→ **REQUIRED ACTION**
Every line of the entries below from the one containing "DNR Superdrug Crystal" to the one containing "total: 32.08 -> 32.28", both ends included, must be written out exactly. No other line belongs in the answer.

### SUPPLIED DATA

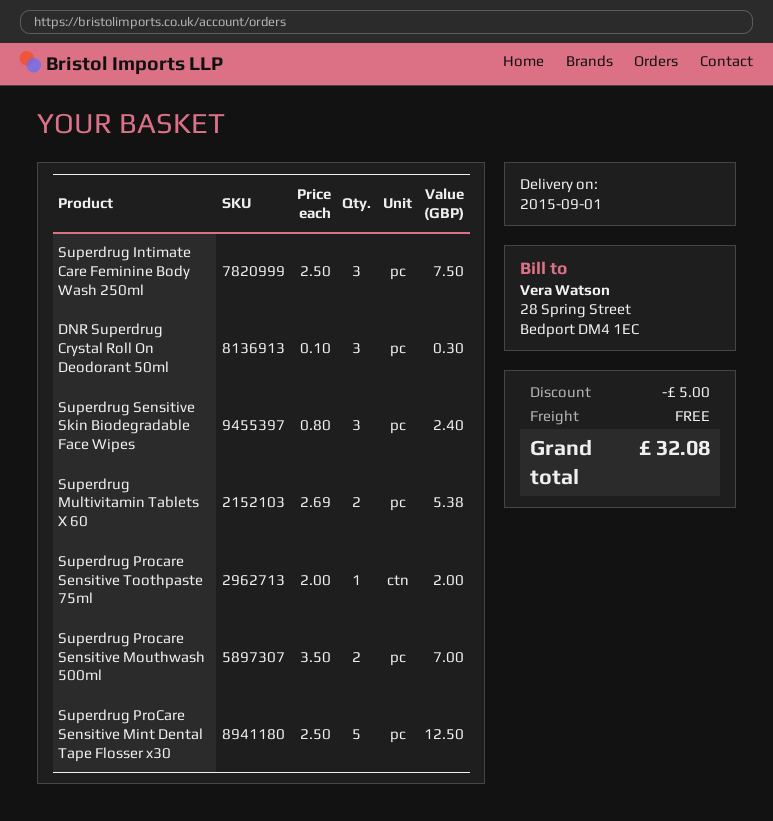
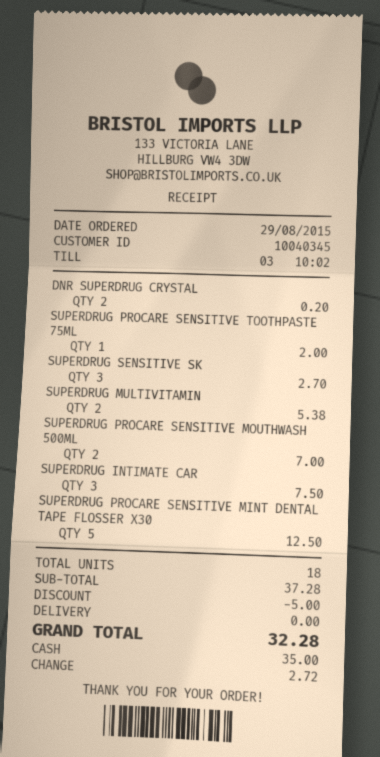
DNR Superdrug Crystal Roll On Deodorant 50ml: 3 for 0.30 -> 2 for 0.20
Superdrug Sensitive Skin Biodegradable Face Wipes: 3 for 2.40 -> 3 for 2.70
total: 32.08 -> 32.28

######
### SUPPLIED DATA

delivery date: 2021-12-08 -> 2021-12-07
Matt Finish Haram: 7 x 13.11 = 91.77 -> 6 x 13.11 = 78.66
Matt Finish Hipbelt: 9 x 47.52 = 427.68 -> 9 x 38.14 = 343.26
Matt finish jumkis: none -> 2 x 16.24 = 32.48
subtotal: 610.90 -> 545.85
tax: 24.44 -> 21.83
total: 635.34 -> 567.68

######
### SUPPLIED DATA

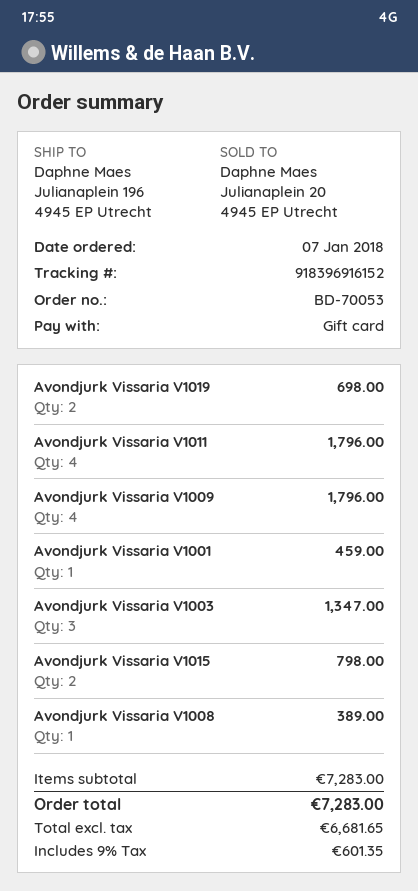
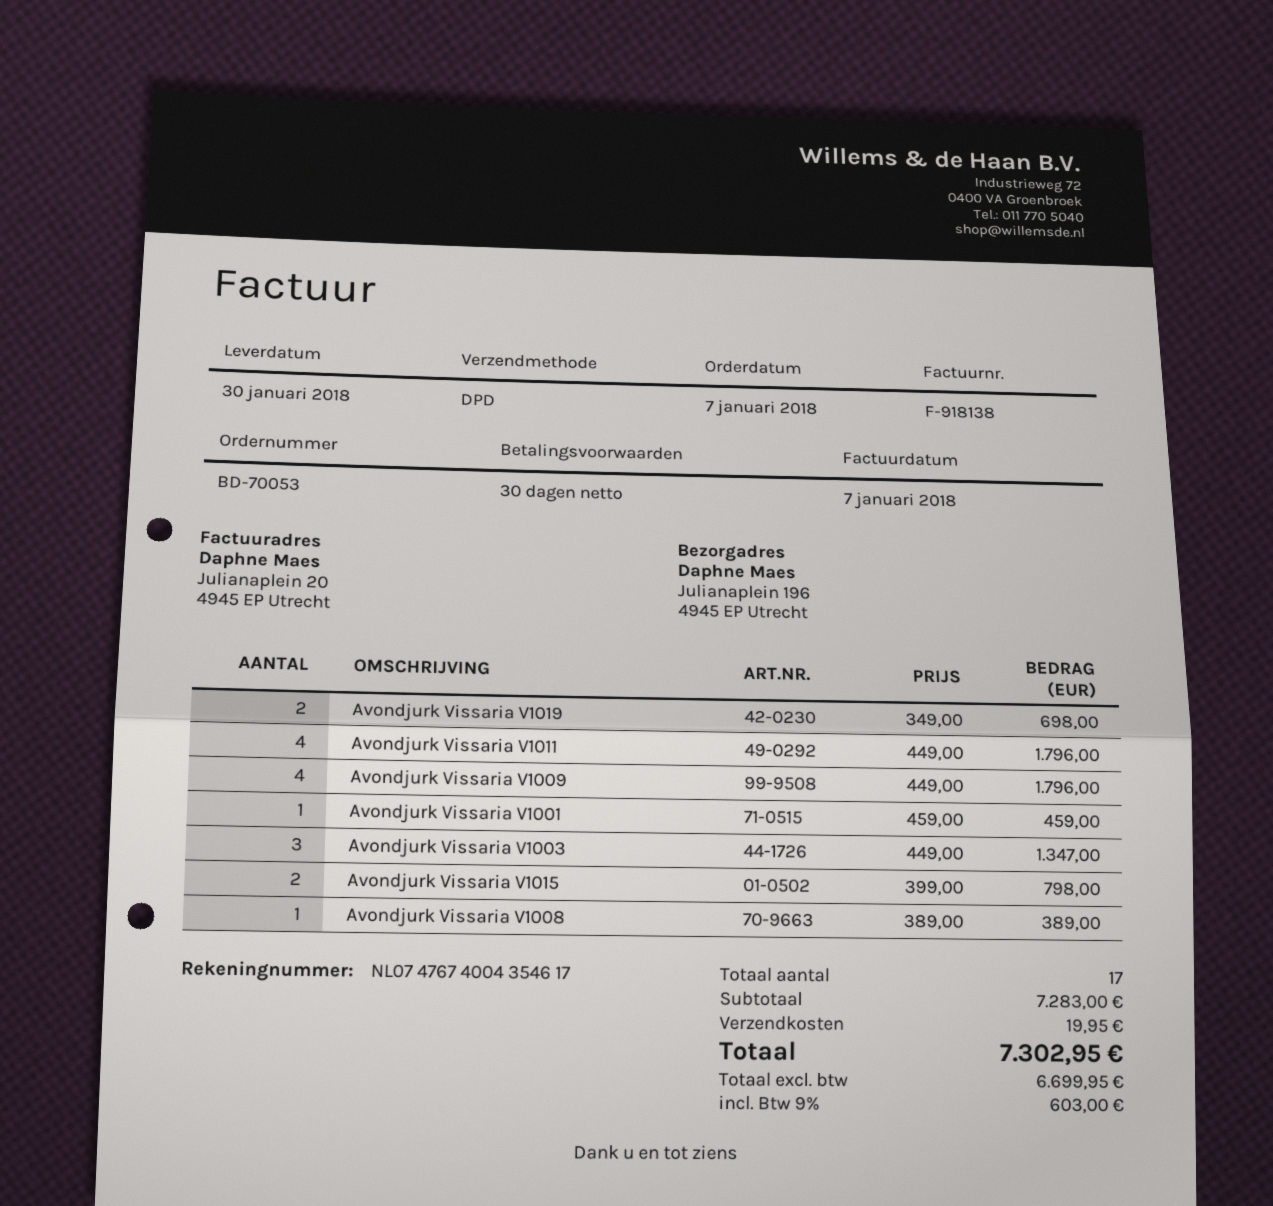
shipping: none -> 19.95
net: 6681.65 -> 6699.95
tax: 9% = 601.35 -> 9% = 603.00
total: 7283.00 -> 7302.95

######

→ **EXERCISE RESPONSE**
DNR Superdrug Crystal Roll On Deodorant 50ml: 3 for 0.30 -> 2 for 0.20
Superdrug Sensitive Skin Biodegradable Face Wipes: 3 for 2.40 -> 3 for 2.70
total: 32.08 -> 32.28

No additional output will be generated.